**Your objective:**
With the line containing "ordered by: Margaret Hall -> Charles Reynolds" as the start and the line containing "total: 3132.42 -> 4324.80" as the end, transcribe that span of the entries below exactly, including both.

--- Entries provided Enclosed Below ---

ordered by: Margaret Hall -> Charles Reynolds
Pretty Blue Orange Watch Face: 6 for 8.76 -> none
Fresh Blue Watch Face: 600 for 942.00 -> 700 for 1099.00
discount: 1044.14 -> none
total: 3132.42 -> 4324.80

--- End of Enclosed Entries provided ---
--- Entries provided Enclosed Below ---

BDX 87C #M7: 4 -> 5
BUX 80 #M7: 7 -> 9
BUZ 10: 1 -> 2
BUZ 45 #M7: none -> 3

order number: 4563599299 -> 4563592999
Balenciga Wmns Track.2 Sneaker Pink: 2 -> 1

--- End of Enclosed Entries provided ---

**Task answer:**
ordered by: Margaret Hall -> Charles Reynolds
Pretty Blue Orange Watch Face: 6 for 8.76 -> none
Fresh Blue Watch Face: 600 for 942.00 -> 700 for 1099.00
discount: 1044.14 -> none
total: 3132.42 -> 4324.80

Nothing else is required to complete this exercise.